Bu firma ile yıllık 360 bin TL kira sözleşmesi yapan Çevre Bakanlığı ise tamamen ölü balık numarası yapıyor, İzmir Tabiat Varlıklarını Koruma Kurulu ise, tahrip edilen yüzlerce ardıç ağacını, kum zambaklarını görmezden gelip orada hiçbir tahribat yok diyor. Geçen hafta basın mensupları ve çevre halkıyla Çeşmeci Çevre Platformu mensupları tekrar bölgeye gittiler ve inanılmaz manzaralarla karşılaştılar. Yüzlerce yılda yetişen ardıç ağaçları köklerinden sökülmüş, dokunması bile yasak olan kum zambakları etrafa saçılmış, iş makinaları ile kökten sökülmüş bitkilerin kökleri büyük toprak yığınlarının altına saklanmış, doğal dere yatakları doldurulmuş, derelerin doğal akışı engellenmiş, binlerce dönüm arazi, kumsal geri dönülemez şekilde tamamen yok edilmiş, tahrip edilmiş.
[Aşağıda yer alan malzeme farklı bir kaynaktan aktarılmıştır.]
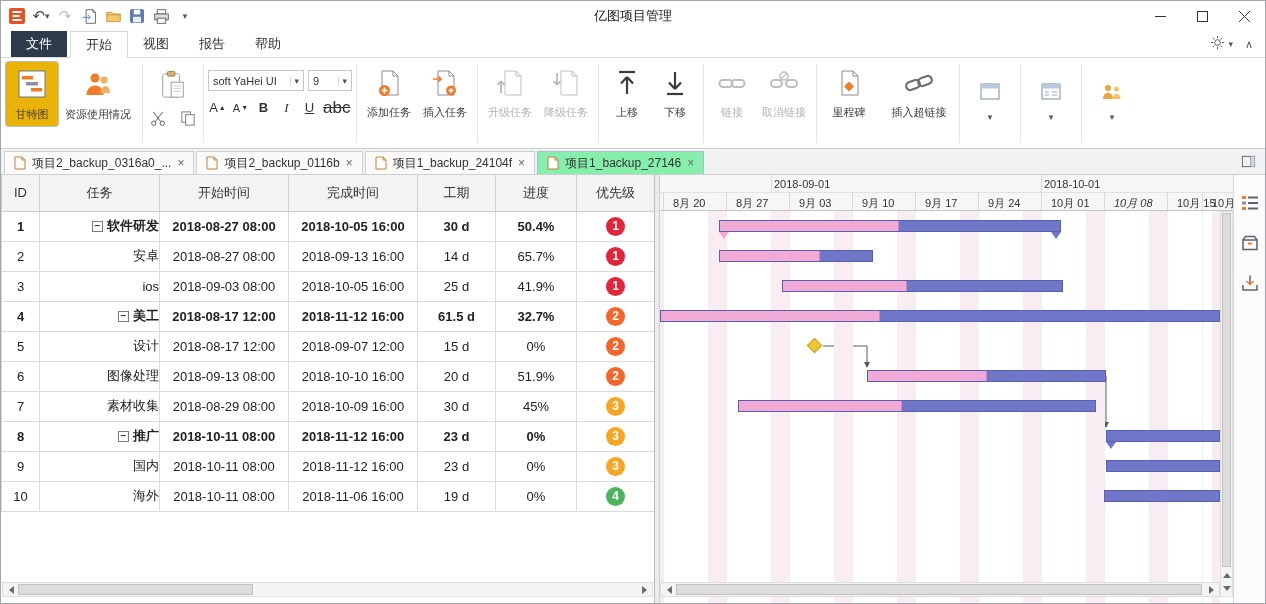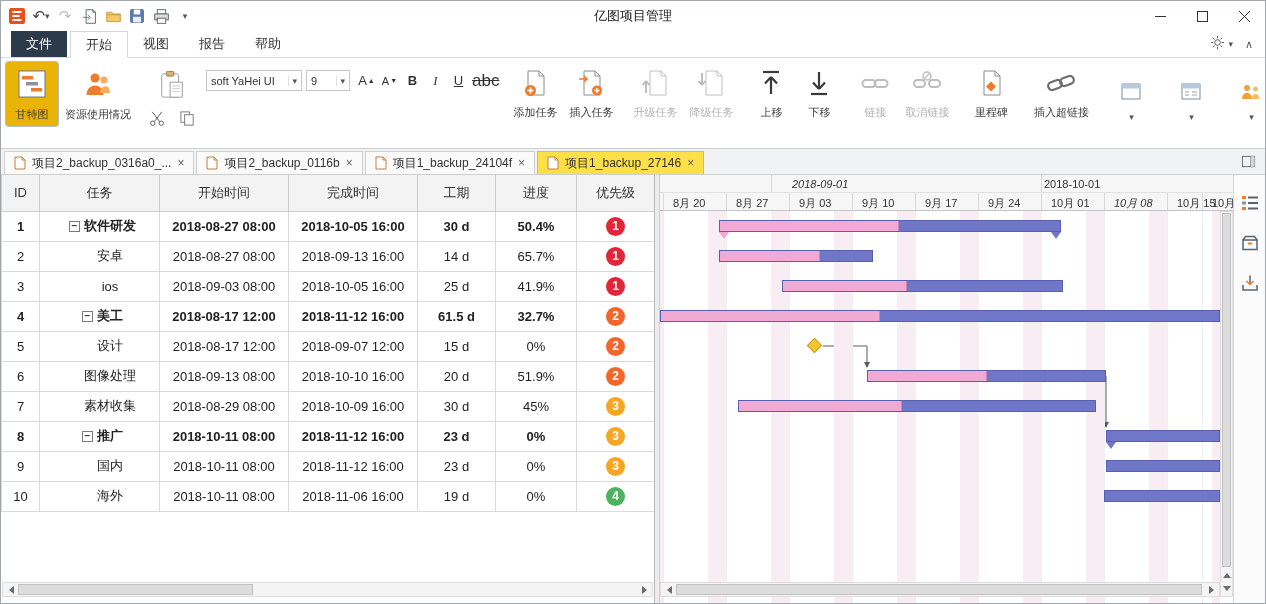"soft YaHei UI" .fontgrp { flex-direction: none -> column }
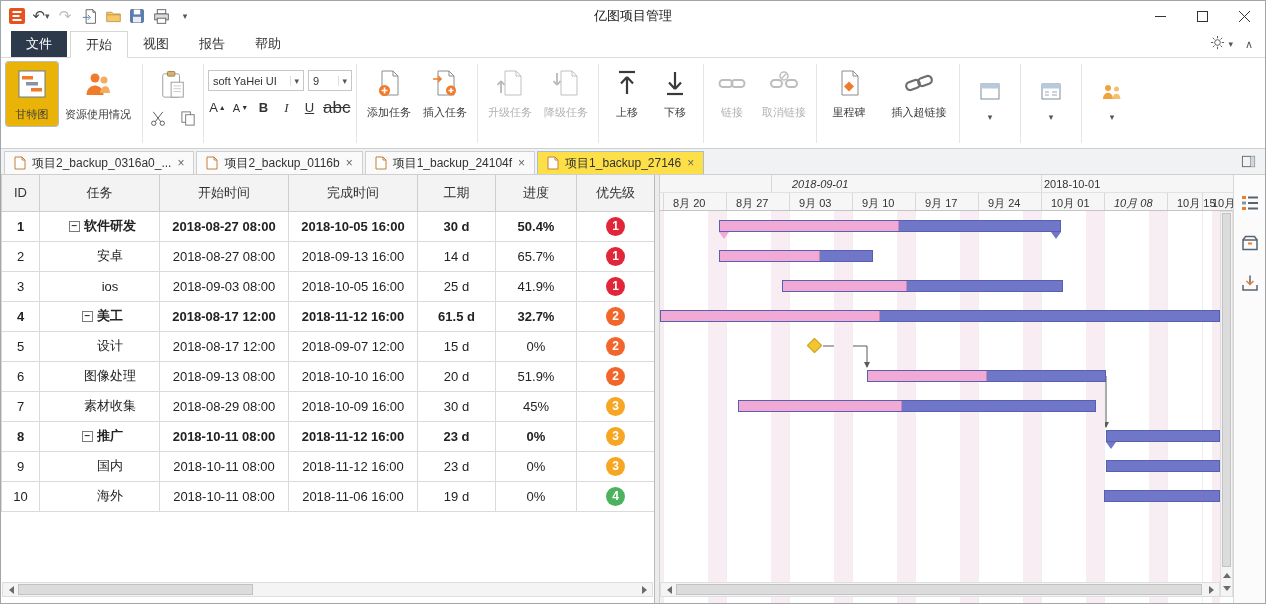"项目1_backup_27146" .dtab.active { background: #fde047 -> #86efac }
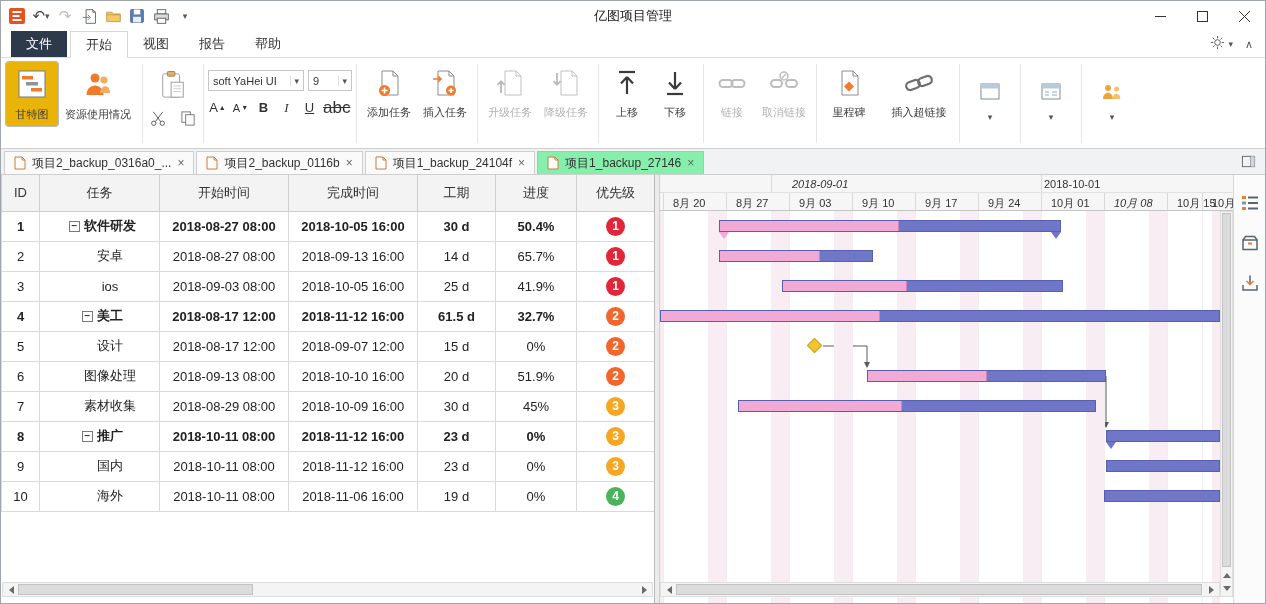"2018-09-01" div.month-label { font-style: italic -> none; left: 132px -> 114px }
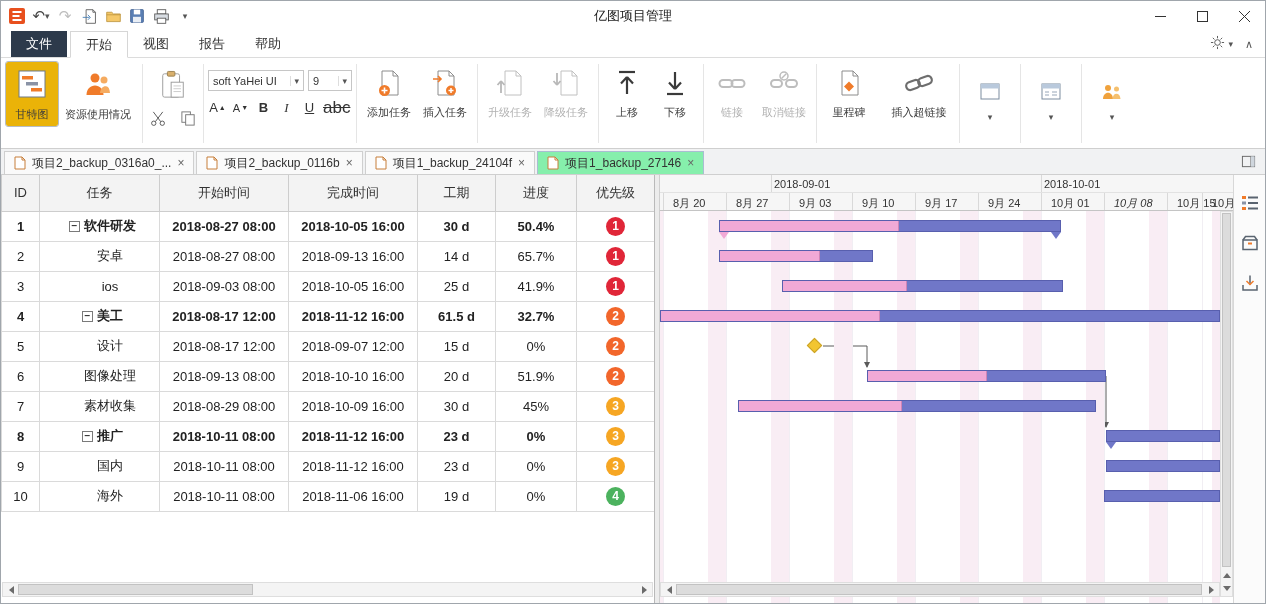"− 软件研发" .task-table td.task-cell { text-align: center -> right }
Bütün bunlar yetmiyormuş gibi denizin içine çelik iskelelerle inşaatlar yapılmış, balık yumurtlama kayalıklarının üzerine çelik yapılar inşa edilmiş. Yani dört dörtlük bir tabiat tahribatı söz konusu.
İşin üzücü tarafı halkın malının koruyucusu olması gereken devlet ortada yok. Çevre katliamları ile kadın cinayetlerini aynı çerçevede görmek lazım. Resmi makamlar kadınlara karşı işlenen cinayetlerde de önce cinayetin işlenmesi bekliyor. Beklenen cinayet gerçekleşince, makamlar devreye giriyor ve katili yakalıyorlar. Şovmen birileri çıkıp büyük laflar söylüyor, “Kadın cinayetlerini durduracağız, kadın cinayetlerine karşıyız. Bla. Bla. Bla.” Bir süre sonra katil mahkemede kravat taktı diye ve ikinci cinayeti işlesin diye serbest bırakılıyor. Çevre talan-tahribatları da aynı. Muktedir önce çevrenin katledilmesi için izin veriyor, hatta destekliyor. Arkasından çevre katliamı başlıyor. Katliam esnasında herkes devleti göreve çağırıyor, ama devlet katilden yana oluyor. Jandarmasını, polisini çevreyi korumaya çalışan bir avuç köylünün, doğaseverin üstüne salıyor. Coplayıp biber gazı sıkıyor, tutukluyor, hatta öldürüyor. Ne zamanki çevre katliamı sona eriyor, ortada kurtaracak hiçbir şey kalmıyor, resmi makamlar burada ne olmuş diye tahribatı yapanlara kıytırık cezalar veriyor. Ama katledilmiş tabiat artık geri dönmüyor.